• **The problem**: What is needed is an exact transcription of every record, minus the pictures.

(Web page edit records)
-=-=-=-=-

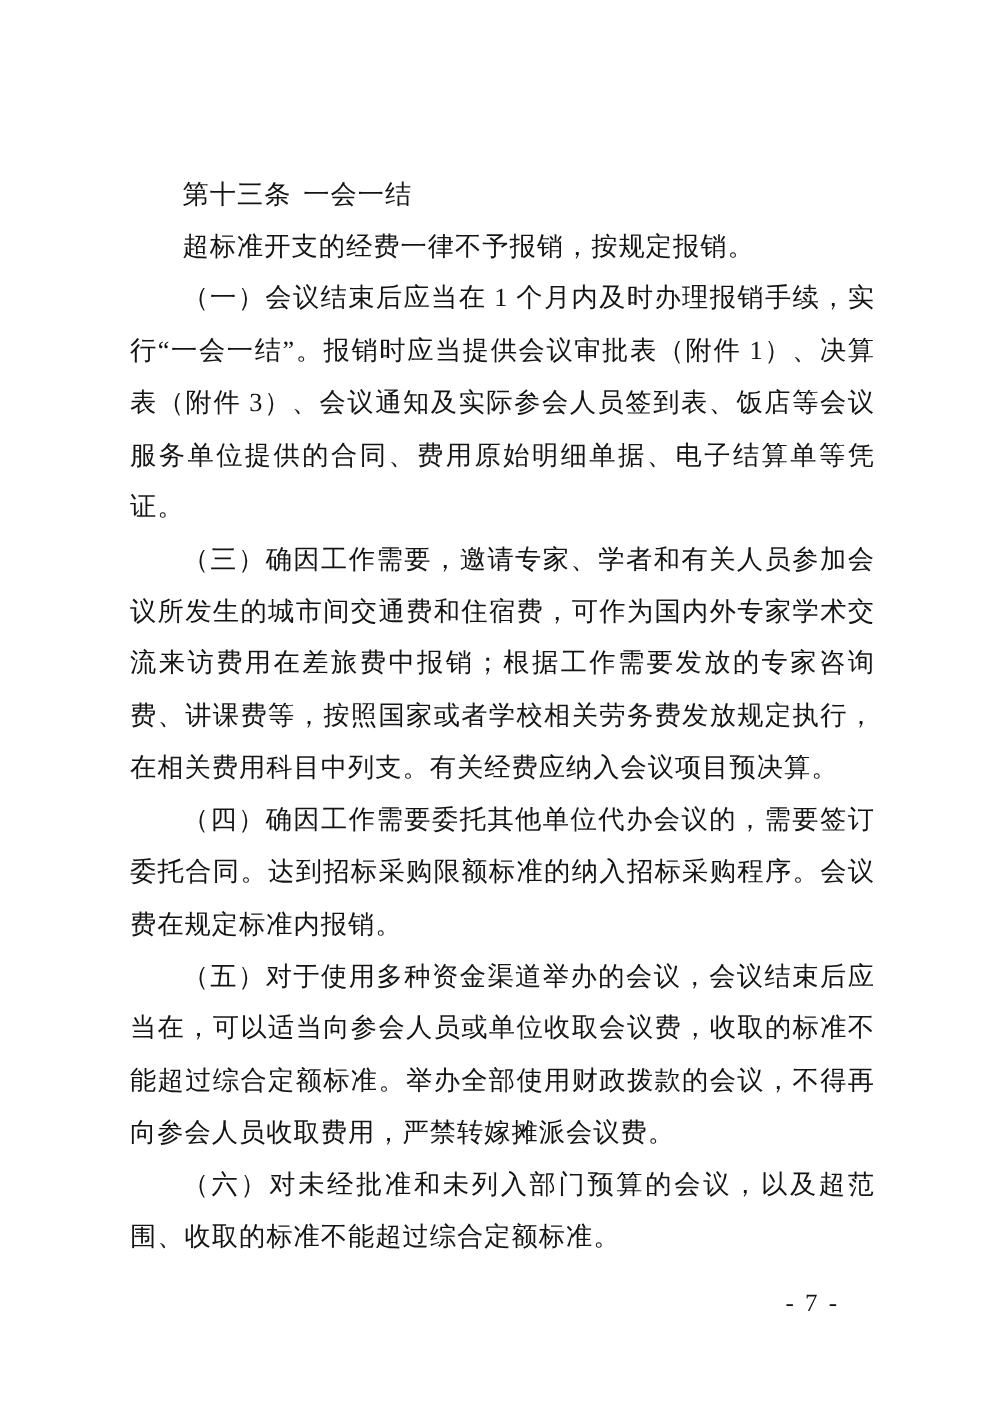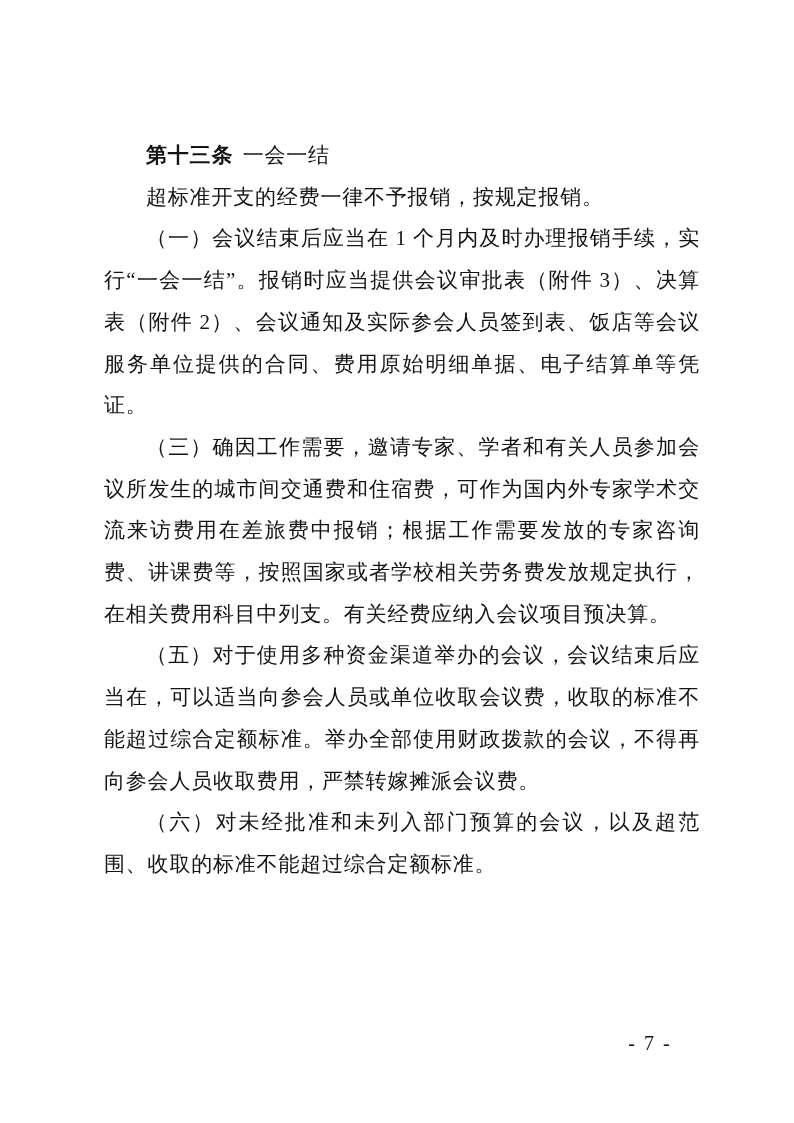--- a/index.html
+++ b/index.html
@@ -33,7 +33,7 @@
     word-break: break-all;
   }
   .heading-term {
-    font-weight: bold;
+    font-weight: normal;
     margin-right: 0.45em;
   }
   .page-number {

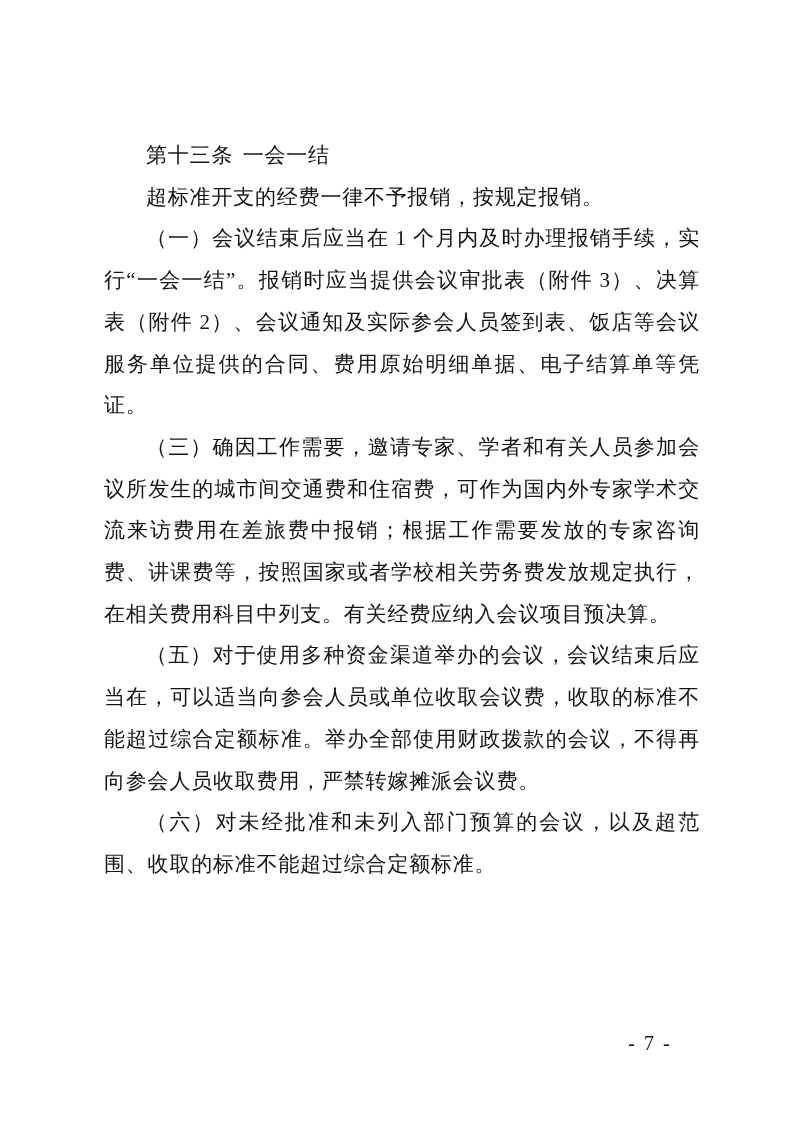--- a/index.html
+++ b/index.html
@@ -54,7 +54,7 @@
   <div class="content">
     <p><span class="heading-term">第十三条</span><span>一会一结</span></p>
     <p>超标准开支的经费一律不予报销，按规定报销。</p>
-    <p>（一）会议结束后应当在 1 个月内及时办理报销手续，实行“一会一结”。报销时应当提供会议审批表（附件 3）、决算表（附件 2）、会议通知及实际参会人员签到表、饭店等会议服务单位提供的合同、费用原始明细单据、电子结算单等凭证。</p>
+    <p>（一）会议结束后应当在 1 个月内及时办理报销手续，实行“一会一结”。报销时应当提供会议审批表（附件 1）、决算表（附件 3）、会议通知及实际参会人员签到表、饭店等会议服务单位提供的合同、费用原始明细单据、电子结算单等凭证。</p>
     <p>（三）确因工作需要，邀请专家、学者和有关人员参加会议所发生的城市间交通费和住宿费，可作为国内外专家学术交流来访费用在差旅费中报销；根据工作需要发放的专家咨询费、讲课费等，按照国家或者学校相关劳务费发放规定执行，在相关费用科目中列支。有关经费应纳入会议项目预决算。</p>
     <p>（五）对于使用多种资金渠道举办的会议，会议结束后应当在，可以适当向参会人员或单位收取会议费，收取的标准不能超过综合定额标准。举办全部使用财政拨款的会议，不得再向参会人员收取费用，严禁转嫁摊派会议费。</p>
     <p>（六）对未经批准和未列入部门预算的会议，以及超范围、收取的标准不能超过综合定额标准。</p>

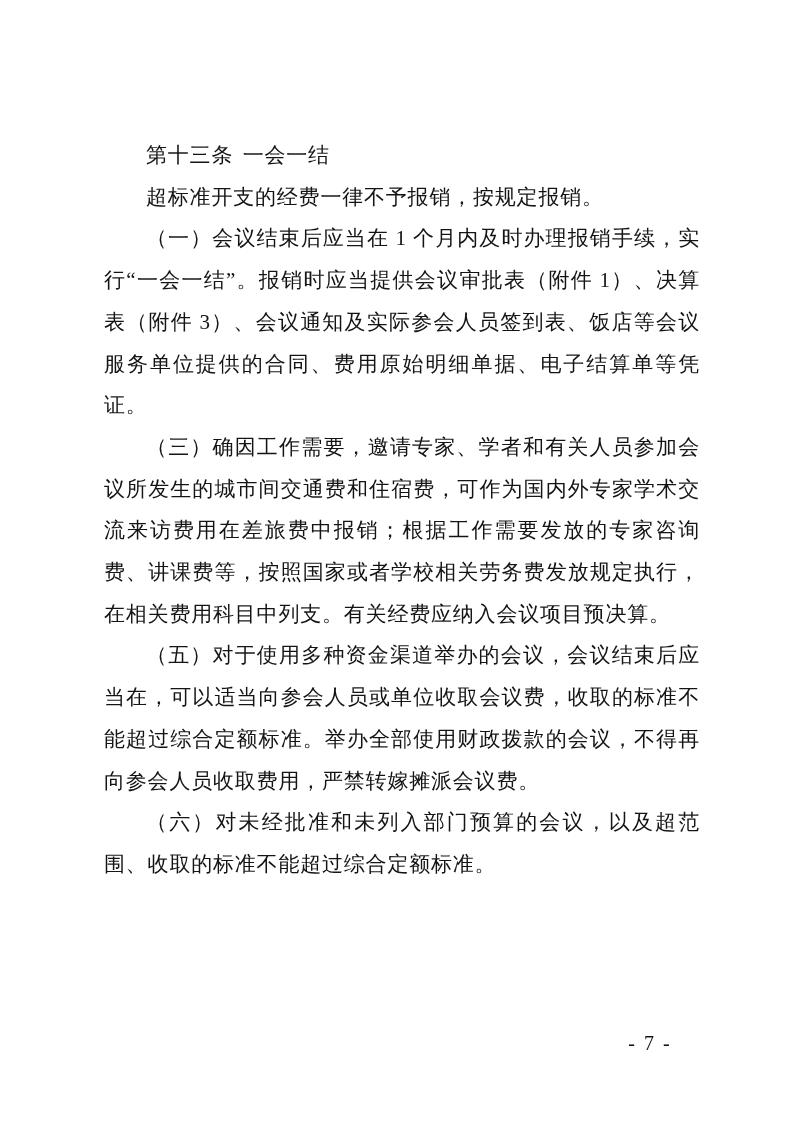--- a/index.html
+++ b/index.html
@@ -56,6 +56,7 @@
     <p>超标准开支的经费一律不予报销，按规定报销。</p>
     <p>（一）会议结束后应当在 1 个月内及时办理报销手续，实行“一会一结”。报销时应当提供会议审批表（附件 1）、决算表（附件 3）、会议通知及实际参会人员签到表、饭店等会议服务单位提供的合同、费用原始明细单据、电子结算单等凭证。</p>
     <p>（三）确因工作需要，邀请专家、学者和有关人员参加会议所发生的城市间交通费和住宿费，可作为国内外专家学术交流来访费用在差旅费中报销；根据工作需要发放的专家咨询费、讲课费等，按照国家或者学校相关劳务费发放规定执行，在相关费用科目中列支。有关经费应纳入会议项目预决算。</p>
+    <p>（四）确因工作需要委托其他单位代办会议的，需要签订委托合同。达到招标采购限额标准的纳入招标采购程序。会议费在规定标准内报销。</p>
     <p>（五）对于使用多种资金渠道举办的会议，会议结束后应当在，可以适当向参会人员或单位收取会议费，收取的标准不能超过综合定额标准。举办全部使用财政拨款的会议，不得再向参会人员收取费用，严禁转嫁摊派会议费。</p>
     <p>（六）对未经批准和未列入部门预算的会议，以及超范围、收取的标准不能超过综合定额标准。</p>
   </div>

-=-=-=-=-

• **Your solution**:
--- a/index.html
+++ b/index.html
@@ -33,7 +33,7 @@
     word-break: break-all;
   }
   .heading-term {
-    font-weight: bold;
+    font-weight: normal;
     margin-right: 0.45em;
   }
   .page-number {

--- a/index.html
+++ b/index.html
@@ -54,7 +54,7 @@
   <div class="content">
     <p><span class="heading-term">第十三条</span><span>一会一结</span></p>
     <p>超标准开支的经费一律不予报销，按规定报销。</p>
-    <p>（一）会议结束后应当在 1 个月内及时办理报销手续，实行“一会一结”。报销时应当提供会议审批表（附件 3）、决算表（附件 2）、会议通知及实际参会人员签到表、饭店等会议服务单位提供的合同、费用原始明细单据、电子结算单等凭证。</p>
+    <p>（一）会议结束后应当在 1 个月内及时办理报销手续，实行“一会一结”。报销时应当提供会议审批表（附件 1）、决算表（附件 3）、会议通知及实际参会人员签到表、饭店等会议服务单位提供的合同、费用原始明细单据、电子结算单等凭证。</p>
     <p>（三）确因工作需要，邀请专家、学者和有关人员参加会议所发生的城市间交通费和住宿费，可作为国内外专家学术交流来访费用在差旅费中报销；根据工作需要发放的专家咨询费、讲课费等，按照国家或者学校相关劳务费发放规定执行，在相关费用科目中列支。有关经费应纳入会议项目预决算。</p>
     <p>（五）对于使用多种资金渠道举办的会议，会议结束后应当在，可以适当向参会人员或单位收取会议费，收取的标准不能超过综合定额标准。举办全部使用财政拨款的会议，不得再向参会人员收取费用，严禁转嫁摊派会议费。</p>
     <p>（六）对未经批准和未列入部门预算的会议，以及超范围、收取的标准不能超过综合定额标准。</p>

--- a/index.html
+++ b/index.html
@@ -56,6 +56,7 @@
     <p>超标准开支的经费一律不予报销，按规定报销。</p>
     <p>（一）会议结束后应当在 1 个月内及时办理报销手续，实行“一会一结”。报销时应当提供会议审批表（附件 1）、决算表（附件 3）、会议通知及实际参会人员签到表、饭店等会议服务单位提供的合同、费用原始明细单据、电子结算单等凭证。</p>
     <p>（三）确因工作需要，邀请专家、学者和有关人员参加会议所发生的城市间交通费和住宿费，可作为国内外专家学术交流来访费用在差旅费中报销；根据工作需要发放的专家咨询费、讲课费等，按照国家或者学校相关劳务费发放规定执行，在相关费用科目中列支。有关经费应纳入会议项目预决算。</p>
+    <p>（四）确因工作需要委托其他单位代办会议的，需要签订委托合同。达到招标采购限额标准的纳入招标采购程序。会议费在规定标准内报销。</p>
     <p>（五）对于使用多种资金渠道举办的会议，会议结束后应当在，可以适当向参会人员或单位收取会议费，收取的标准不能超过综合定额标准。举办全部使用财政拨款的会议，不得再向参会人员收取费用，严禁转嫁摊派会议费。</p>
     <p>（六）对未经批准和未列入部门预算的会议，以及超范围、收取的标准不能超过综合定额标准。</p>
   </div>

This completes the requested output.